◆ Work instruction: Every line of the data below should be retyped exactly, with no images carried over.

--- Provided data Enclosed Below ---

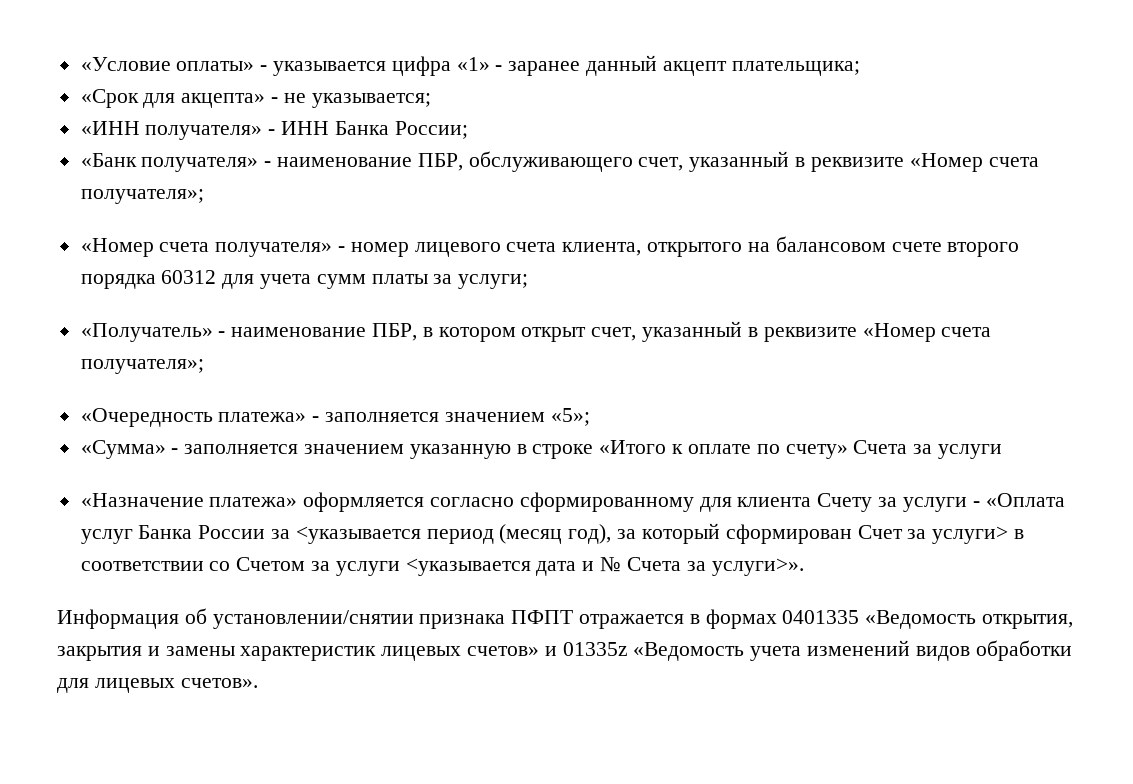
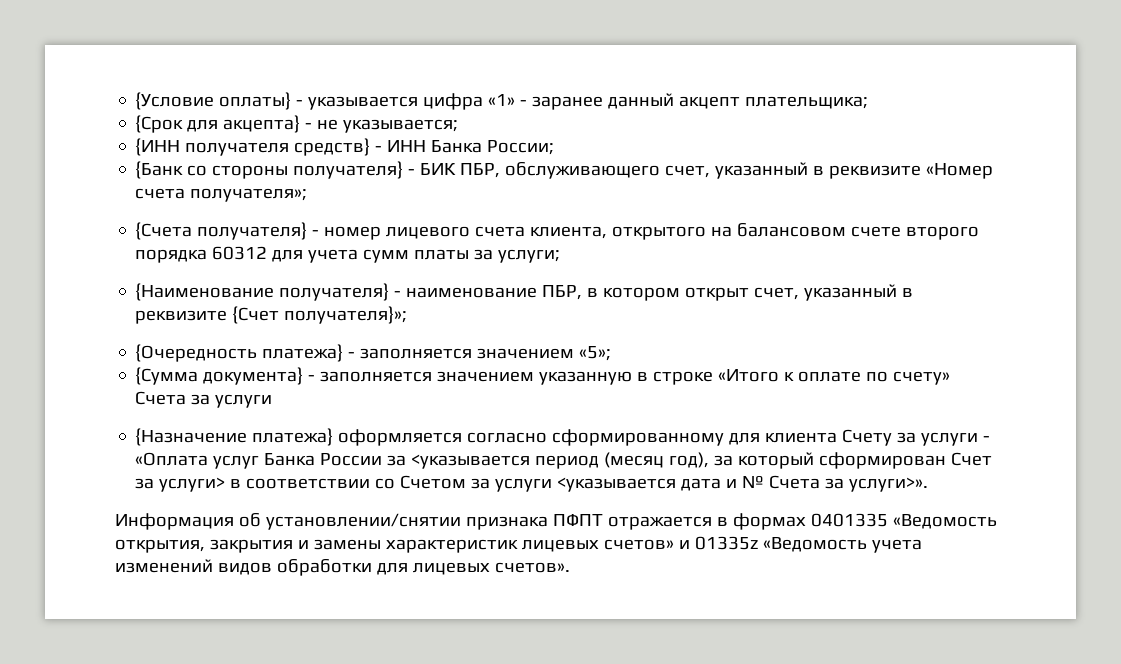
- «Условие оплаты» - указывается цифра «1» - заранее данный акцепт плательщика;
+ {Условие оплаты} - указывается цифра «1» - заранее данный акцепт плательщика;
- «Срок для акцепта» - не указывается;
+ {Срок для акцепта} - не указывается;
- «ИНН получателя» - ИНН Банка России;
+ {ИНН получателя средств} - ИНН Банка России;
- «Банк получателя» - наименование ПБР, обслуживающего счет, указанный в реквизите «Номер счета получателя»;
+ {Банк со стороны получателя} - БИК ПБР, обслуживающего счет, указанный в реквизите «Номер счета получателя»;
- «Номер счета получателя» - номер лицевого счета клиента, открытого на балансовом счете второго порядка 60312 для учета сумм платы за услуги;
+ {Счета получателя} - номер лицевого счета клиента, открытого на балансовом счете второго порядка 60312 для учета сумм платы за услуги;
- «Получатель» - наименование ПБР, в котором открыт счет, указанный в реквизите «Номер счета получателя»;
- «Очередность платежа» - заполняется значением «5»;
+ {Наименование получателя} - наименование ПБР, в котором открыт счет, указанный в реквизите {Счет получателя}»;
+ {Очередность платежа} - заполняется значением «5»;
- «Сумма» - заполняется значением указанную в строке «Итого к оплате по счету» Счета за услуги
+ {Сумма документа} - заполняется значением указанную в строке «Итого к оплате по счету» Счета за услуги
- «Назначение платежа» оформляется согласно сформированному для клиента Счету за услуги - «Оплата услуг Банка России за <указывается период (месяц год), за который сформирован Cчет за услуги> в соответствии со Cчетом за услуги <указывается дата и № Cчета за услуги>».
+ {Назначение платежа} оформляется согласно сформированному для клиента Счету за услуги - «Оплата услуг Банка России за <указывается период (месяц год), за который сформирован Cчет за услуги> в соответствии со Cчетом за услуги <указывается дата и № Cчета за услуги>».

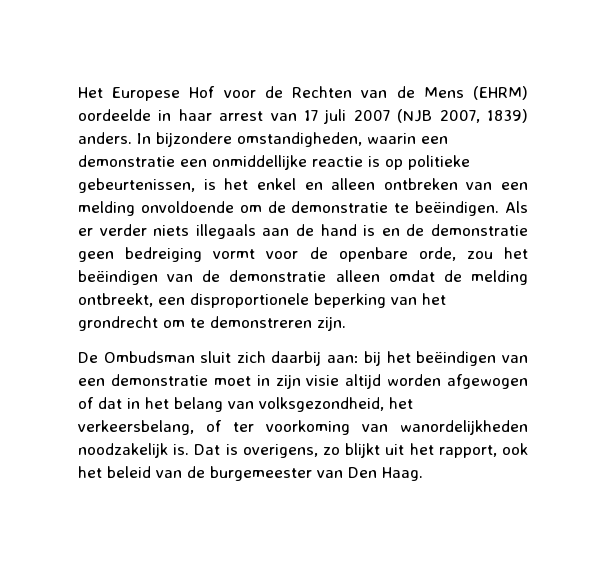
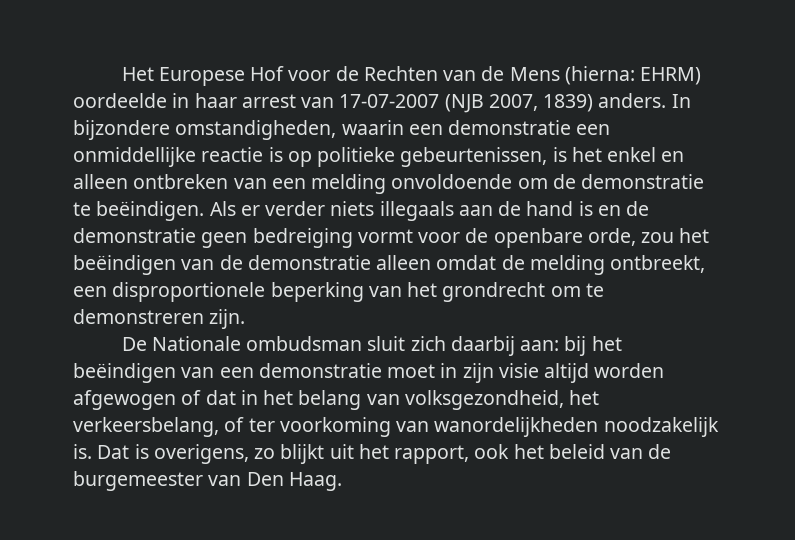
- Het Europese Hof voor de Rechten van de Mens (EHRM) oordeelde in haar arrest van 17 juli 2007 (NJB 2007, 1839) anders.
+ Het Europese Hof voor de Rechten van de Mens (hierna: EHRM) oordeelde in haar arrest van 17-07-2007 (NJB 2007, 1839) anders.
- De Ombudsman sluit zich daarbij aan: bij het beëindigen van een demonstratie moet in zijn visie altijd worden afgewogen of dat in het belang van volksgezondheid, het verkeersbelang, of ter voorkoming van wanordelijkheden noodzakelijk is.
+ De Nationale ombudsman sluit zich daarbij aan: bij het beëindigen van een demonstratie moet in zijn visie altijd worden afgewogen of dat in het belang van volksgezondheid, het verkeersbelang, of ter voorkoming van wanordelijkheden noodzakelijk is.

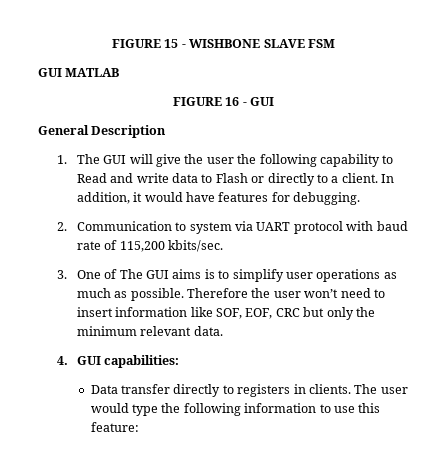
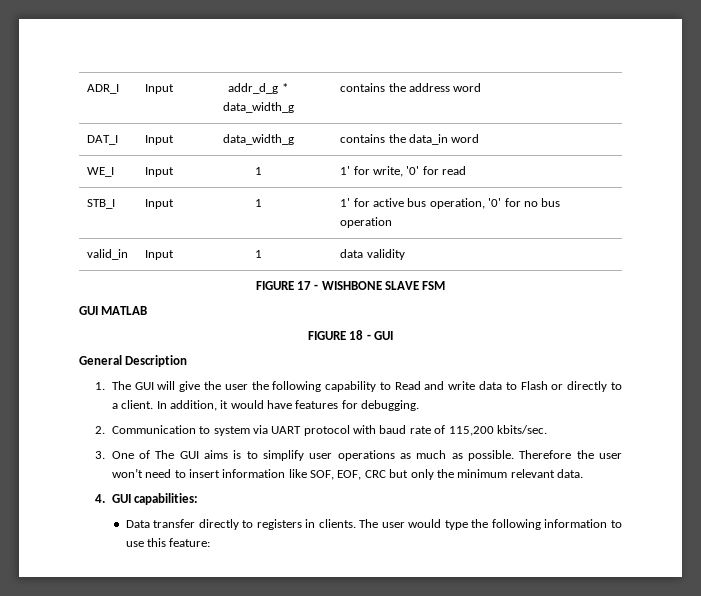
- FIGURE 15 - WISHBONE SLAVE FSM
+ ADR_I | Input | addr_d_g * data_width_g | contains the address word
+ DAT_I | Input | data_width_g | contains the data_in word
+ WE_I | Input | 1 | 1' for write, '0' for read
+ STB_I | Input | 1 | 1' for active bus operation, '0' for no bus operation
+ valid_in | Input | 1 | data validity
+ FIGURE 17 - WISHBONE SLAVE FSM
- FIGURE 16 - GUI
+ FIGURE 18 - GUI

--- End of Enclosed Provided data ---

◆ Exercise output:
- «Условие оплаты» - указывается цифра «1» - заранее данный акцепт плательщика;
+ {Условие оплаты} - указывается цифра «1» - заранее данный акцепт плательщика;
- «Срок для акцепта» - не указывается;
+ {Срок для акцепта} - не указывается;
- «ИНН получателя» - ИНН Банка России;
+ {ИНН получателя средств} - ИНН Банка России;
- «Банк получателя» - наименование ПБР, обслуживающего счет, указанный в реквизите «Номер счета получателя»;
+ {Банк со стороны получателя} - БИК ПБР, обслуживающего счет, указанный в реквизите «Номер счета получателя»;
- «Номер счета получателя» - номер лицевого счета клиента, открытого на балансовом счете второго порядка 60312 для учета сумм платы за услуги;
+ {Счета получателя} - номер лицевого счета клиента, открытого на балансовом счете второго порядка 60312 для учета сумм платы за услуги;
- «Получатель» - наименование ПБР, в котором открыт счет, указанный в реквизите «Номер счета получателя»;
- «Очередность платежа» - заполняется значением «5»;
+ {Наименование получателя} - наименование ПБР, в котором открыт счет, указанный в реквизите {Счет получателя}»;
+ {Очередность платежа} - заполняется значением «5»;
- «Сумма» - заполняется значением указанную в строке «Итого к оплате по счету» Счета за услуги
+ {Сумма документа} - заполняется значением указанную в строке «Итого к оплате по счету» Счета за услуги
- «Назначение платежа» оформляется согласно сформированному для клиента Счету за услуги - «Оплата услуг Банка России за <указывается период (месяц год), за который сформирован Cчет за услуги> в соответствии со Cчетом за услуги <указывается дата и № Cчета за услуги>».
+ {Назначение платежа} оформляется согласно сформированному для клиента Счету за услуги - «Оплата услуг Банка России за <указывается период (месяц год), за который сформирован Cчет за услуги> в соответствии со Cчетом за услуги <указывается дата и № Cчета за услуги>».

- Het Europese Hof voor de Rechten van de Mens (EHRM) oordeelde in haar arrest van 17 juli 2007 (NJB 2007, 1839) anders.
+ Het Europese Hof voor de Rechten van de Mens (hierna: EHRM) oordeelde in haar arrest van 17-07-2007 (NJB 2007, 1839) anders.
- De Ombudsman sluit zich daarbij aan: bij het beëindigen van een demonstratie moet in zijn visie altijd worden afgewogen of dat in het belang van volksgezondheid, het verkeersbelang, of ter voorkoming van wanordelijkheden noodzakelijk is.
+ De Nationale ombudsman sluit zich daarbij aan: bij het beëindigen van een demonstratie moet in zijn visie altijd worden afgewogen of dat in het belang van volksgezondheid, het verkeersbelang, of ter voorkoming van wanordelijkheden noodzakelijk is.

- FIGURE 15 - WISHBONE SLAVE FSM
+ ADR_I | Input | addr_d_g * data_width_g | contains the address word
+ DAT_I | Input | data_width_g | contains the data_in word
+ WE_I | Input | 1 | 1' for write, '0' for read
+ STB_I | Input | 1 | 1' for active bus operation, '0' for no bus operation
+ valid_in | Input | 1 | data validity
+ FIGURE 17 - WISHBONE SLAVE FSM
- FIGURE 16 - GUI
+ FIGURE 18 - GUI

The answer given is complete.